Revision comparison data
::::::::

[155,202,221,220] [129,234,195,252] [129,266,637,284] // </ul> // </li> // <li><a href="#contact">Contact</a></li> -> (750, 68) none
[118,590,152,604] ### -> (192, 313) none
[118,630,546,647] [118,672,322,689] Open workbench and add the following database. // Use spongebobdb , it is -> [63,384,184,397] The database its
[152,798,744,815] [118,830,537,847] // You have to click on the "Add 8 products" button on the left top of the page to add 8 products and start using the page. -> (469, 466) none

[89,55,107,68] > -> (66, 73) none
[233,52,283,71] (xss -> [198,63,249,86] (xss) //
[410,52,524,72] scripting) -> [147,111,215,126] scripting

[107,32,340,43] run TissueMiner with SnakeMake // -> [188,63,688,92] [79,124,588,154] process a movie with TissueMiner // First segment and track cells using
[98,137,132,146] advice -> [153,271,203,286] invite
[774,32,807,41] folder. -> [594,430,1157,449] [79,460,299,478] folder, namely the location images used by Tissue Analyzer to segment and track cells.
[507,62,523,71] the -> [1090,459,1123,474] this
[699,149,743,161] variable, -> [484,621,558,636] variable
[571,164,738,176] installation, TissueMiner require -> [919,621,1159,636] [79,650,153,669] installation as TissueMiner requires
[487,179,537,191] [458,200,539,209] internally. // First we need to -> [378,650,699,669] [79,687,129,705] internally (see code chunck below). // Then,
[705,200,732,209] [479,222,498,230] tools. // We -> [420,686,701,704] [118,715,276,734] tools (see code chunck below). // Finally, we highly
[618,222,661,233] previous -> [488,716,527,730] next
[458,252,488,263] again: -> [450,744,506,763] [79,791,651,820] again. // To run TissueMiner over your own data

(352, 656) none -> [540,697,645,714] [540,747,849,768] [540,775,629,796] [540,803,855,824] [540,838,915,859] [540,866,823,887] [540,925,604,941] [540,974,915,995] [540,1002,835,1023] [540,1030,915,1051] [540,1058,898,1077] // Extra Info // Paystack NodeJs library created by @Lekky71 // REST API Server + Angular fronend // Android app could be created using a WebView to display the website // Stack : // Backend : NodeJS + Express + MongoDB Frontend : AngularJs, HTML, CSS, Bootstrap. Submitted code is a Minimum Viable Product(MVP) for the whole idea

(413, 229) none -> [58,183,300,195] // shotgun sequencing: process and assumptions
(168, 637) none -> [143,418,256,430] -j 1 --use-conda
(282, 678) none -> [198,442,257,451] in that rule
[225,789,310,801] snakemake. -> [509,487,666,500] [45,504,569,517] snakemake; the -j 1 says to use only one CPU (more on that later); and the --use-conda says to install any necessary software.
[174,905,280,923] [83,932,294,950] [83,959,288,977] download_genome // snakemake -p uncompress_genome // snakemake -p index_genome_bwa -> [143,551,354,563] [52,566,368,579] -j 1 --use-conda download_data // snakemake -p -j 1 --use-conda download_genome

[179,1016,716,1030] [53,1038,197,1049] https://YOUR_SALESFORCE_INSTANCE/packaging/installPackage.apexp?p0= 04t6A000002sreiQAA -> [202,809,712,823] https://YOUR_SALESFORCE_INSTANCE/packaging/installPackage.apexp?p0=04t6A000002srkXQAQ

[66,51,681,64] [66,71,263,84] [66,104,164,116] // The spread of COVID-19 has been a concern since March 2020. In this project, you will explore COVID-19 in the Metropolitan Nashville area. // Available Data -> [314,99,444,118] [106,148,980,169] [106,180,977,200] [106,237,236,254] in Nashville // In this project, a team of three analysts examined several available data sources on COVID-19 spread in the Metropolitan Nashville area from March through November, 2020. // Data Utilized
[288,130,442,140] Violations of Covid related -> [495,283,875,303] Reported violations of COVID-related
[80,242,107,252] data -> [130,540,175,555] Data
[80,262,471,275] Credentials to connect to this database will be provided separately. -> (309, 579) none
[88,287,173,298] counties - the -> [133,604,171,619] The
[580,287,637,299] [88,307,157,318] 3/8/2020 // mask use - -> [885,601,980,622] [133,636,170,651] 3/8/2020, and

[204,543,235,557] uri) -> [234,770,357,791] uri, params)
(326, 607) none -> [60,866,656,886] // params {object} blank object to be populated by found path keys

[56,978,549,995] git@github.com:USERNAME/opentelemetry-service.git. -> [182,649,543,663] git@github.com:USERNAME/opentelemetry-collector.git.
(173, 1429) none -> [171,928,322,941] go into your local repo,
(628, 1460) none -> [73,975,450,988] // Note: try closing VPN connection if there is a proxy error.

::::::::

- Exercise goal: Find the count of lines in the data above where the word "COVID" occurs, and write down only that count.

- Task response: 2